Validating technology for smarter fuel use
The system definition addresses three key configurations: the onboard testbed at Energy House, the demonstrator onboard a vessel, and a conceptual, future-facing setup intended to scale the solution to even larger vessels.
Each setup has a role to play in validating the technology, ensuring both near-term impact and long-term relevance.
The report also outlines a layered control structure – the backbone for the Smart Energy and Emission Management System to come – and includes real component data provided by project partners.

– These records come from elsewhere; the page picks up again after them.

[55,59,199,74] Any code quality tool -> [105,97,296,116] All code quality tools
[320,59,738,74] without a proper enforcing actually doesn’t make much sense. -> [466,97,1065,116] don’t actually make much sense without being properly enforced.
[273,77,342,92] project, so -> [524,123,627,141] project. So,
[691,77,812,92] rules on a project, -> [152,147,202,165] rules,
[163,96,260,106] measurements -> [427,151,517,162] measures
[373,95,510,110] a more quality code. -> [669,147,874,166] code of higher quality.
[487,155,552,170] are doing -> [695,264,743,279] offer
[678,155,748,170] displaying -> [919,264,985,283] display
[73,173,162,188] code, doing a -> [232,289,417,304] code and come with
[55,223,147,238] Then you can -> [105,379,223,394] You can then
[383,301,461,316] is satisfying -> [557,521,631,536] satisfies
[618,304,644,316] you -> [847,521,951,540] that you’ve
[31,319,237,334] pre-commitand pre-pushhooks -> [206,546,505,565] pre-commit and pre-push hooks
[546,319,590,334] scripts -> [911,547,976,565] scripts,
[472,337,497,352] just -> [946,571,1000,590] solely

From electrical characteristics to efficiency levels, this input is critical for building accurate simulation models and moving into integration.
“The maritime industry aims for transformative changes in ship systems to meet strict emission reduction targets,” says Roger Skjetne, Professor at NTNU Department of Marine Technology.
“Accordingly, we perform research on smart energy management and control functions using AI and predictive algorithms to optimize power system utilization with minimum fuel consumption and emissions. The System Definition & Characterization Report lays the first technical foundation in STEESMAT for our further developments.”
From concept to real-world demonstration
While the inner workings of the report remain internal to the project, STEESMAT now has a well-defined technical map, enabling coordinated development and progress across the consortium.
In the coming period, the project will focus on simulations, control strategy modelling, and preparing for the design lock phase later this year. Full-scale testing and real-world demonstration will follow in the later stages.
By laying this foundation, STEESMAT moves closer to its long-term goal: to develop, demonstrate, and validate a modular, scalable medium-voltage DC power system that can cut fuel consumption and reduce emissions from large ships – helping the maritime industry meet ambitious climate targets.
This is STEESMAT
Smart Transformer for Enhanced Efficiency and Sustainability in Maritime Transportation (STEESMAT) is a 42-month Horizon Europe Innovation Action focused on advancing energy systems for large vessels.
The project introduces a new onboard Medium Voltage Direct Current (MVDC) grid built around solid-state transformer (SST) technology, designed to improve efficiency and support the integration of low- and zero-emission energy sources.